À l’issue de discussions avec le Nigeria Governors’ Forum, le chef de l’État a annoncé la mise en place prochaine d’un comité conjoint fédéral-États chargé de traduire les économies réalisées sur les carburants en une baisse effective des tarifs de transport, particulièrement dans le transport intra-étatique.
Au cœur de cette stratégie figure le développement du gaz naturel comprimé (CNG) et des véhicules électriques, dont les coûts d’exploitation sont présentés comme inférieurs à ceux des véhicules fonctionnant à l’essence. Selon Tinubu, un véhicule roulant au CNG peut consommer 60 à 80 % de moins en carburant qu’un véhicule à essence.
Le gouvernement fédéral entend également accélérer le déploiement des infrastructures. 500 nouvelles stations de ravitaillement CNG ont été ordonnées, venant s’ajouter aux 500 déjà prévues, pour porter à 1 000 le nombre de stations programmées à l’échelle nationale.
Parallèlement, plus de 120 000 véhicules ont déjà été convertis au CNG dans le cadre de l’initiative présidentielle, tandis que plus de 100 000 kits de conversion supplémentaires sont en cours de traitement. Le programme officiel Pi-CNG & EV confirme également le franchissement du seuil des 120 000 conversions.

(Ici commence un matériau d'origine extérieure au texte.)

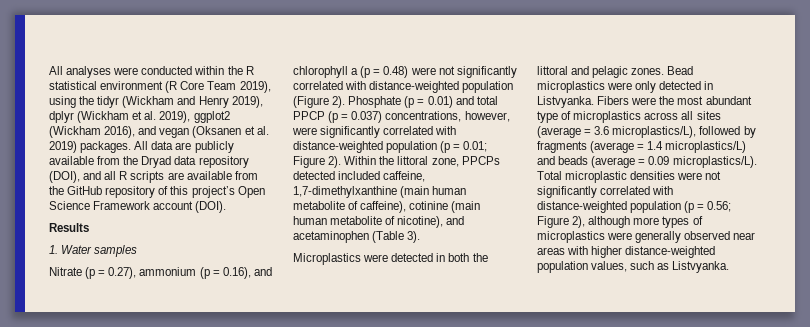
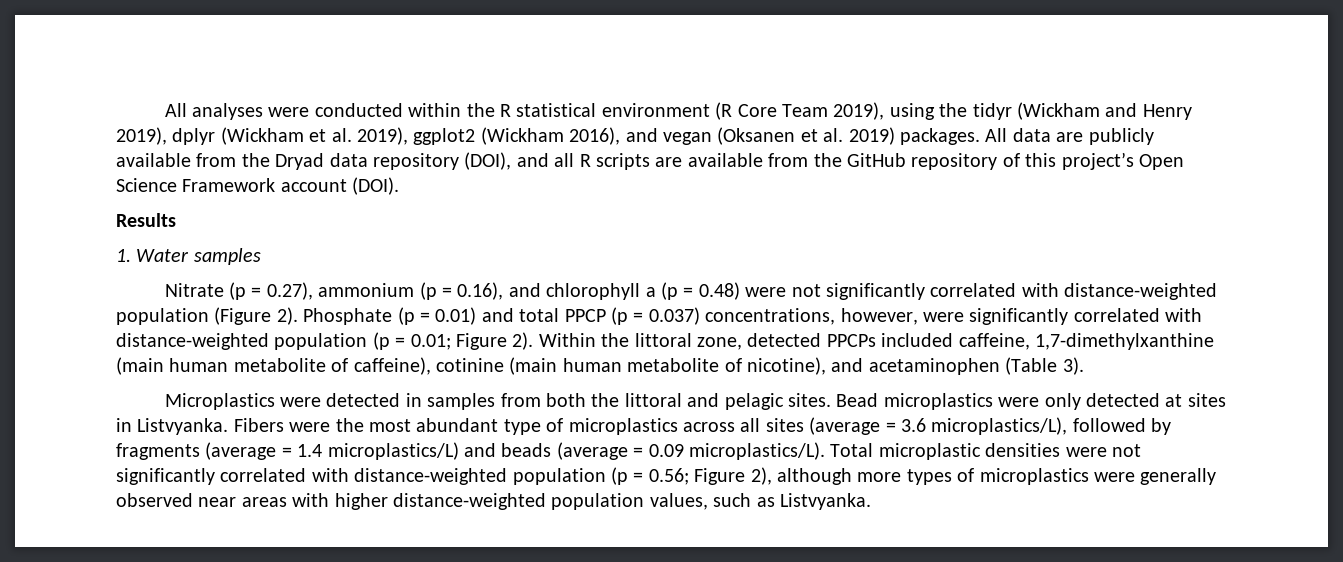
- Within the littoral zone, PPCPs detected included caffeine, 1,7-dimethylxanthine (main human metabolite of caffeine), cotinine (main human metabolite of nicotine), and acetaminophen (Table 3).
+ Within the littoral zone, detected PPCPs included caffeine, 1,7-dimethylxanthine (main human metabolite of caffeine), cotinine (main human metabolite of nicotine), and acetaminophen (Table 3).
- Microplastics were detected in both the littoral and pelagic zones.
+ Microplastics were detected in samples from both the littoral and pelagic sites.
- Bead microplastics were only detected in Listvyanka.
+ Bead microplastics were only detected at sites in Listvyanka.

Pour Abuja, l’enjeu est désormais de faire en sorte que la transition énergétique ne se limite pas à une transformation du parc automobile, mais qu’elle produise un impact concret sur le pouvoir d’achat des usagers. Le gouvernement résume son ambition en un principe : un carburant moins cher doit se traduire par des tarifs de transport moins élevés.
Une expérience qui pourrait intéresser d’autres pays africains confrontés à la hausse des coûts du transport, notamment ceux disposant de réserves importantes de gaz naturel.